**ACTIVITY**
In the material below, find the line that contains "shipping: 7.99 -> none" and the line that contains "tax: 15.71 -> 13.92", then write out exactly those two lines and everything between them.

=== INPUT DATA ===

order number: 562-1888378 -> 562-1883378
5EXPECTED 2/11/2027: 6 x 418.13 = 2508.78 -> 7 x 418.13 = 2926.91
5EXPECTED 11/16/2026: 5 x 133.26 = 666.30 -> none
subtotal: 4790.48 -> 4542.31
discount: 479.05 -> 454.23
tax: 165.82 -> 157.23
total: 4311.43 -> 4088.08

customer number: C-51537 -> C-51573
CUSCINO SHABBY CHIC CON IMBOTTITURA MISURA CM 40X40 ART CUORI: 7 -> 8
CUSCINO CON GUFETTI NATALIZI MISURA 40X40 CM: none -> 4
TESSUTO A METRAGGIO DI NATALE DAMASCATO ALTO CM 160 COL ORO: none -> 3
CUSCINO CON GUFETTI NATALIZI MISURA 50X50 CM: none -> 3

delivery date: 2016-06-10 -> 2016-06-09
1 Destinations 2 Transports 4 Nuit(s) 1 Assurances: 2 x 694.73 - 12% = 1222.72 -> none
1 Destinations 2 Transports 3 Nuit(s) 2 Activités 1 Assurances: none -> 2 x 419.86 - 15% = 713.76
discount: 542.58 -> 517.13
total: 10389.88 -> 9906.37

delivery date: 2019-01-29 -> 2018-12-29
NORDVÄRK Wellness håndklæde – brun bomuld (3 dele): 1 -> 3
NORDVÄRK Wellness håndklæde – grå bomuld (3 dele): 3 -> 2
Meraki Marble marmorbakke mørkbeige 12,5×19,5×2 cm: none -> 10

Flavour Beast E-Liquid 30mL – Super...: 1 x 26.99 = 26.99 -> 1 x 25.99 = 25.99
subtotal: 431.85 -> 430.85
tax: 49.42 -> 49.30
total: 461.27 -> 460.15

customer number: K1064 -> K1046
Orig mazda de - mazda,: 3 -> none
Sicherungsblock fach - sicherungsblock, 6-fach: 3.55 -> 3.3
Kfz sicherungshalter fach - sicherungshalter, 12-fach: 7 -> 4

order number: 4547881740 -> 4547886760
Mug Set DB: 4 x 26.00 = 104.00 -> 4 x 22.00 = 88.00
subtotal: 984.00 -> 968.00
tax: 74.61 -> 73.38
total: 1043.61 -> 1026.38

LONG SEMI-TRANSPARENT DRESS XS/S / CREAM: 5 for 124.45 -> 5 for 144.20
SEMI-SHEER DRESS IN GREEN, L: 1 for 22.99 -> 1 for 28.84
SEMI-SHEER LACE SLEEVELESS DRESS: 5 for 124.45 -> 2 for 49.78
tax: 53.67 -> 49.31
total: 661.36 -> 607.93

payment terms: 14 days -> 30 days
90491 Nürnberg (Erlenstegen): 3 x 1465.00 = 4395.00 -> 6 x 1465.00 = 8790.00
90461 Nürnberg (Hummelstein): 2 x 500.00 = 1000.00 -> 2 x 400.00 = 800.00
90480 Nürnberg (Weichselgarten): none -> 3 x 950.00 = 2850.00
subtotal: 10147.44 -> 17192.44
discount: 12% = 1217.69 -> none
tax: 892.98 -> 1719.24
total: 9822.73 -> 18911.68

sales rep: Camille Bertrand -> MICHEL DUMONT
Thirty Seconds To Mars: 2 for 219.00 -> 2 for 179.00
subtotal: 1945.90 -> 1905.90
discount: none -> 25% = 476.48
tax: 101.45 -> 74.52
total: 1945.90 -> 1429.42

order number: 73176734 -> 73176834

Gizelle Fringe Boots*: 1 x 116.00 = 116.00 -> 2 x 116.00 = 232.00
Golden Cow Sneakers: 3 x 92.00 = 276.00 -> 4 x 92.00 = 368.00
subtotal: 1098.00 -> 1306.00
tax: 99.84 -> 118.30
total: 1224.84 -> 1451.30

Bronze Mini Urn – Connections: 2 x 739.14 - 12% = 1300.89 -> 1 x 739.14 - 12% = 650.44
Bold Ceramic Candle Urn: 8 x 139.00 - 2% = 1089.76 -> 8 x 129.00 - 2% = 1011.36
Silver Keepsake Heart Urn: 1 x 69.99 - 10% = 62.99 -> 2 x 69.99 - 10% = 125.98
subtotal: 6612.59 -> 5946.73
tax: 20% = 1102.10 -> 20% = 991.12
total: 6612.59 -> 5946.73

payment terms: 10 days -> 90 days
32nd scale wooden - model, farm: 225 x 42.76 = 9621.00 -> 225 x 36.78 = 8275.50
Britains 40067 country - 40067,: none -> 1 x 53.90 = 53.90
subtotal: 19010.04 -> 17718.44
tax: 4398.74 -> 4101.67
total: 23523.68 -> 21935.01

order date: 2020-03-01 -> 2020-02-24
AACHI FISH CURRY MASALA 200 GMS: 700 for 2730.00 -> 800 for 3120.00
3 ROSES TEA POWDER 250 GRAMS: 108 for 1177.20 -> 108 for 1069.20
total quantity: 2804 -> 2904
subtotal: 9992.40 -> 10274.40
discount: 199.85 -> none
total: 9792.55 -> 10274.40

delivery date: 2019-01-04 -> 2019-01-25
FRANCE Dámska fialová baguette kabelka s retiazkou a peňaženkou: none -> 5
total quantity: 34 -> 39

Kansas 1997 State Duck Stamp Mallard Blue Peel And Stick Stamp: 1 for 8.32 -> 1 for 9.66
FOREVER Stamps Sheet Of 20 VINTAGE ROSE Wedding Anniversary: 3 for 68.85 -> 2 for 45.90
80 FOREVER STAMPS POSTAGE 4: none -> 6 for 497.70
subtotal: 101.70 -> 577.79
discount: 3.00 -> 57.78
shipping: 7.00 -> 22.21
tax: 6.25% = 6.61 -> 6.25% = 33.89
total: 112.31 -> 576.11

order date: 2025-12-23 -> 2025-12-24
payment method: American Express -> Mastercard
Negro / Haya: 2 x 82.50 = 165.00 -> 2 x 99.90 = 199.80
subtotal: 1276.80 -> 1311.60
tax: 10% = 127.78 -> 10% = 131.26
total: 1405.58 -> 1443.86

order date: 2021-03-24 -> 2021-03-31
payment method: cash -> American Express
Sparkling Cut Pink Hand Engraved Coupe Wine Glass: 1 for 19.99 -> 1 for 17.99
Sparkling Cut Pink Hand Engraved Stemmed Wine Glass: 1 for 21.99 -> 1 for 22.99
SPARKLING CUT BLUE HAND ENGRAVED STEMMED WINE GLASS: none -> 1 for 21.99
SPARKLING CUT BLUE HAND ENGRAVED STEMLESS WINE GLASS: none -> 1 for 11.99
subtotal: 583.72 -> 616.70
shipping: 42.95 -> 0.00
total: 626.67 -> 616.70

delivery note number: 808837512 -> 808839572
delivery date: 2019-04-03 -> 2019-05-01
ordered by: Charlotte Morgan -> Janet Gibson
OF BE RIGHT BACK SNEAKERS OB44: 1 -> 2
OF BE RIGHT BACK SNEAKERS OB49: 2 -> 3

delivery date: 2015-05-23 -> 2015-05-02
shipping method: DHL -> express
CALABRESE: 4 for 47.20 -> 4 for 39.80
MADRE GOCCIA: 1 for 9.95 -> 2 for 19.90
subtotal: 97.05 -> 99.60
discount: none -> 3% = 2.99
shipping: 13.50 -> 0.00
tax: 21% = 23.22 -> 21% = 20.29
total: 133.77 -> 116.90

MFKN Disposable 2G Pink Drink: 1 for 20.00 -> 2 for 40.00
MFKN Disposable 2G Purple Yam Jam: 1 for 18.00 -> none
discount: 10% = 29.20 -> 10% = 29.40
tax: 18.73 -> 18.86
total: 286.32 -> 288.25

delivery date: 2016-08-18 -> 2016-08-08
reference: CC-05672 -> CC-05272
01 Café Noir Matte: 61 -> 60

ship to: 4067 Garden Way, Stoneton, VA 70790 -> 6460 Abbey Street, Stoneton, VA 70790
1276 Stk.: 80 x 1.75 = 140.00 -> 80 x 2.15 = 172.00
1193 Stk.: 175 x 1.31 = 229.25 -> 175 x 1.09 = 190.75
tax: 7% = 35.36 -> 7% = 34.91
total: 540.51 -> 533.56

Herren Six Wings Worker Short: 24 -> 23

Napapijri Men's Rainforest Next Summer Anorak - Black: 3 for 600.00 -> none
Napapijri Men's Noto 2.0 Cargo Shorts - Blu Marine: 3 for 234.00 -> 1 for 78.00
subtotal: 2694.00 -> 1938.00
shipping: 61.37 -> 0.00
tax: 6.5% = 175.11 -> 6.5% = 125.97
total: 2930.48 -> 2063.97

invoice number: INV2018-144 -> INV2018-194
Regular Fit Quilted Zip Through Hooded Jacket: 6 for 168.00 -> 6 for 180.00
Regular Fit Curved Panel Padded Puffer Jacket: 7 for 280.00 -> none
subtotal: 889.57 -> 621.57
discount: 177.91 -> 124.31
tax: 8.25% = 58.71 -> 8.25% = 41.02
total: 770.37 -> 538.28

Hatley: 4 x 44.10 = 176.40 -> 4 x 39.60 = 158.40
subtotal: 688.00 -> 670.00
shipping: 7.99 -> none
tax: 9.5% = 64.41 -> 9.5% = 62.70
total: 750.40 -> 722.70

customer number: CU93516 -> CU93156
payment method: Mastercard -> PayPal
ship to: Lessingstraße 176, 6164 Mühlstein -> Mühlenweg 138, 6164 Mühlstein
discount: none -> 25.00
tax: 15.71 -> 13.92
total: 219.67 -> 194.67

===

**ANSWER FOR THE TASK**
shipping: 7.99 -> none
tax: 9.5% = 64.41 -> 9.5% = 62.70
total: 750.40 -> 722.70

customer number: CU93516 -> CU93156
payment method: Mastercard -> PayPal
ship to: Lessingstraße 176, 6164 Mühlstein -> Mühlenweg 138, 6164 Mühlstein
discount: none -> 25.00
tax: 15.71 -> 13.92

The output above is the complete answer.